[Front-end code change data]

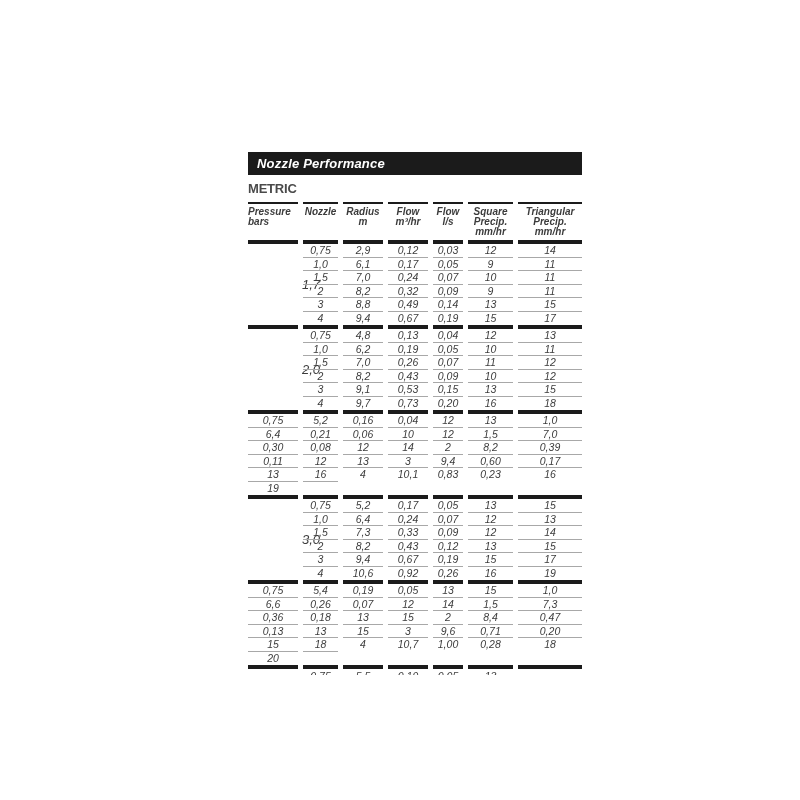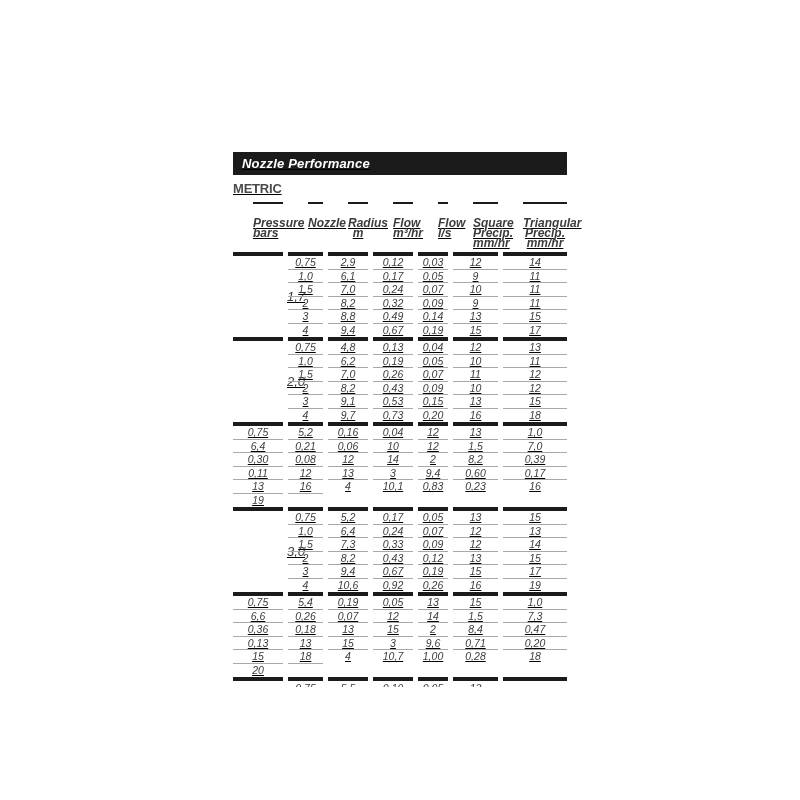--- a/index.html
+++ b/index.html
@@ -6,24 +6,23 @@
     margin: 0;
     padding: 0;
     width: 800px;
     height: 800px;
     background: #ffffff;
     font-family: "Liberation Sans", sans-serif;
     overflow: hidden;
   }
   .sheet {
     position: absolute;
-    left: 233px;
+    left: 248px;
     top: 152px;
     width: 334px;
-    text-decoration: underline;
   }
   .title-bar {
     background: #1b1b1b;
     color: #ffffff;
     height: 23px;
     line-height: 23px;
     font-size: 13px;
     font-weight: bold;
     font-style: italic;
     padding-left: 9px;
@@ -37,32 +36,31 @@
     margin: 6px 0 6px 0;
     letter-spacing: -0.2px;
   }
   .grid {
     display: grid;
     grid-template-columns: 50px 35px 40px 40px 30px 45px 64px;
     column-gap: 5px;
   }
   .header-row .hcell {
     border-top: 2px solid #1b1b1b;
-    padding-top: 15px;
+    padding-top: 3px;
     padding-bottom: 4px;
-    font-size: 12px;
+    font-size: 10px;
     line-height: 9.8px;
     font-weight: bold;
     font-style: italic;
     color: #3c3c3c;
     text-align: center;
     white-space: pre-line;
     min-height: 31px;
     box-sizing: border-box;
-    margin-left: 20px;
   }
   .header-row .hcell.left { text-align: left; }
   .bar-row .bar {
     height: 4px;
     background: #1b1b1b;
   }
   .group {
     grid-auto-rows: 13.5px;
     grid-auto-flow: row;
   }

...

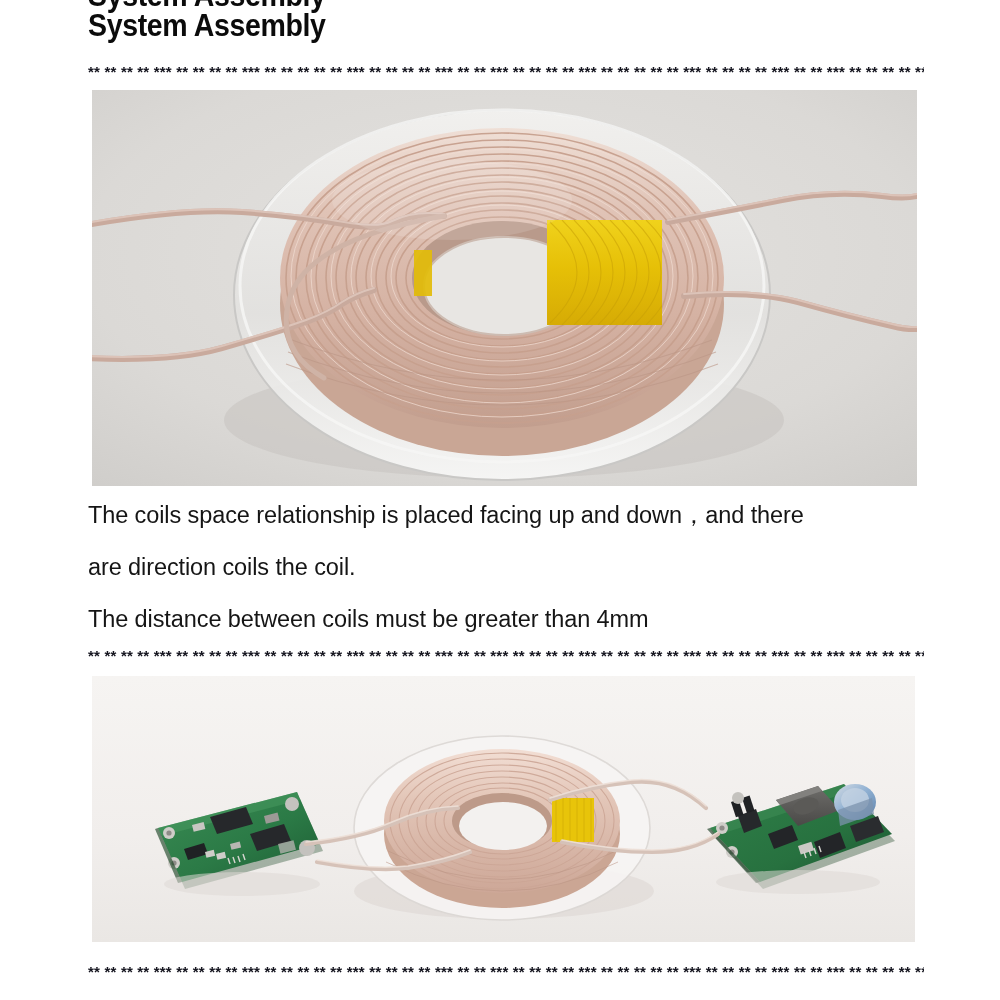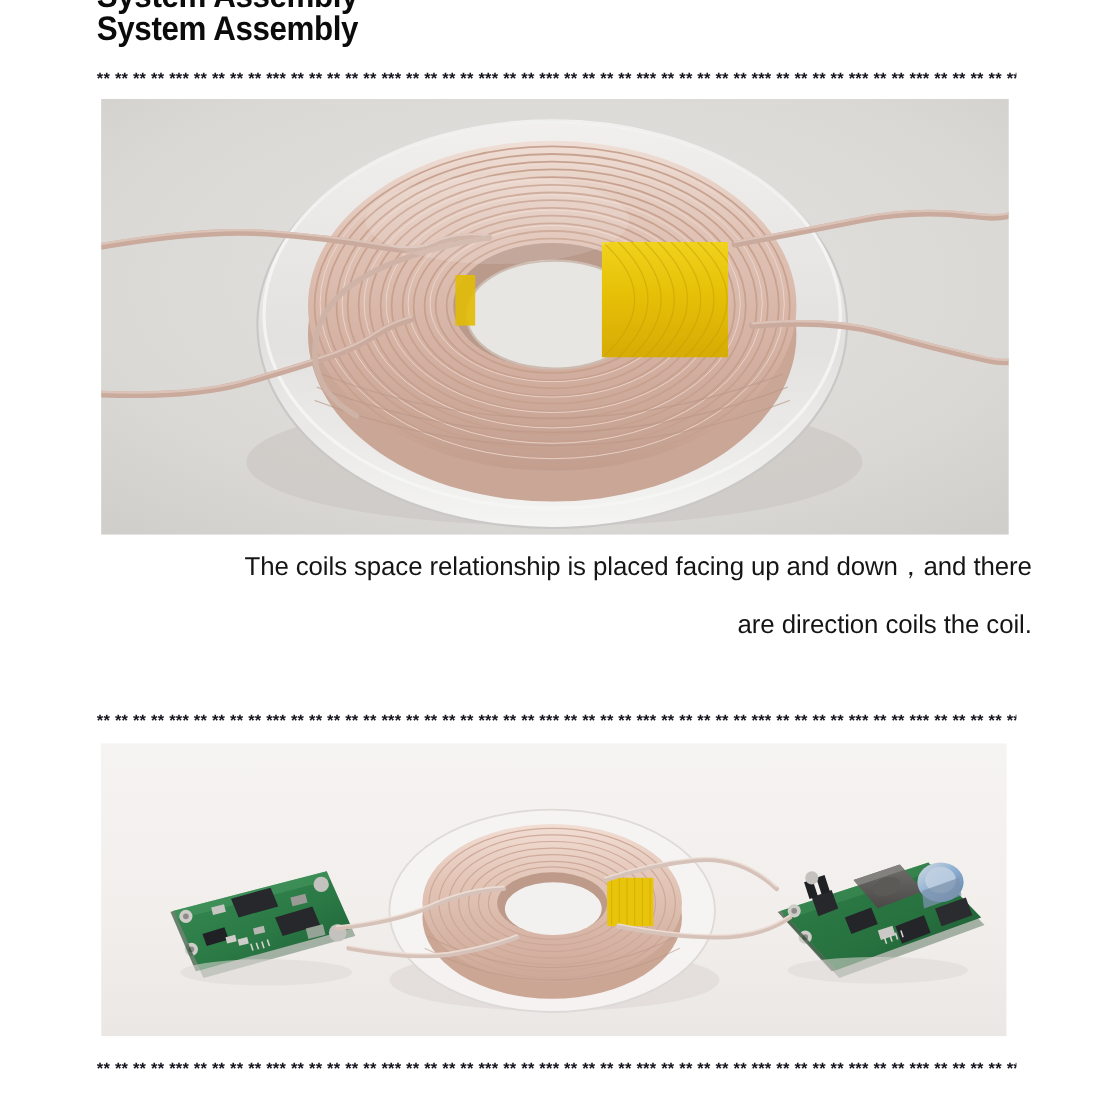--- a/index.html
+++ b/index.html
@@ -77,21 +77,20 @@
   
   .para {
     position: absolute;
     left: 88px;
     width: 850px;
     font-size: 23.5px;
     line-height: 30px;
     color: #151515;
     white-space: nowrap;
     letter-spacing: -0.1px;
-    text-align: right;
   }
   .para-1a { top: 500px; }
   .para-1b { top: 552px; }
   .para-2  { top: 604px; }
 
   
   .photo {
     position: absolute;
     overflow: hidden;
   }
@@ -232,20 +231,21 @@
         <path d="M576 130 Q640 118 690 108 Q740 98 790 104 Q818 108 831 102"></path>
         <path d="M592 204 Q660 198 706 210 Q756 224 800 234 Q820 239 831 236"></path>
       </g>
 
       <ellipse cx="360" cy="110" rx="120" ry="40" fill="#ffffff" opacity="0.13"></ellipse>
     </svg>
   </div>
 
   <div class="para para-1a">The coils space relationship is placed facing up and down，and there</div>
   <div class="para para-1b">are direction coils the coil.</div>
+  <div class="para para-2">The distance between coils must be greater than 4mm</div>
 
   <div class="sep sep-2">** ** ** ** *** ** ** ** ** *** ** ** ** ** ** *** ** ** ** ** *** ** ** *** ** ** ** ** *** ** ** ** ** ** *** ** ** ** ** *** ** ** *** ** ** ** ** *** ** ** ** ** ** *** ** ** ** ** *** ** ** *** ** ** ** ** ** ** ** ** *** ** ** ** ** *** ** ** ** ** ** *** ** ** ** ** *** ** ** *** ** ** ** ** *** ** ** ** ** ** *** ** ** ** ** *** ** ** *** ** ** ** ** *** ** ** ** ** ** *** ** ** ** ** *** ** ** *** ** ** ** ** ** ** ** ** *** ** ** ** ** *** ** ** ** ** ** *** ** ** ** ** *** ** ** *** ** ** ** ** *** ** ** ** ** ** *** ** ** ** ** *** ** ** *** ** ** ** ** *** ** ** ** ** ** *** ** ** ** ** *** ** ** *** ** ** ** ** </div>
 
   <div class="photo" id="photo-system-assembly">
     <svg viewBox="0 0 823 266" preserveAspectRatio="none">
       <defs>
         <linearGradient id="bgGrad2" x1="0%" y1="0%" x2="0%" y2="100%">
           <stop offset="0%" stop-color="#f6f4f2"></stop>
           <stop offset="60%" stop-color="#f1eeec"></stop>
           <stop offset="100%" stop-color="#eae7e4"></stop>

▶ **WHAT TO PRODUCE**: Set down only the lines above that fall between the line holding "-232,20 +231,21 @@" and the line holding "greater than 4mm</div>", inclusive, keeping each exact.

▶ **WORKED SOLUTION**:
@@ -232,20 +231,21 @@
         <path d="M576 130 Q640 118 690 108 Q740 98 790 104 Q818 108 831 102"></path>
         <path d="M592 204 Q660 198 706 210 Q756 224 800 234 Q820 239 831 236"></path>
       </g>
 
       <ellipse cx="360" cy="110" rx="120" ry="40" fill="#ffffff" opacity="0.13"></ellipse>
     </svg>
   </div>
 
   <div class="para para-1a">The coils space relationship is placed facing up and down，and there</div>
   <div class="para para-1b">are direction coils the coil.</div>
+  <div class="para para-2">The distance between coils must be greater than 4mm</div>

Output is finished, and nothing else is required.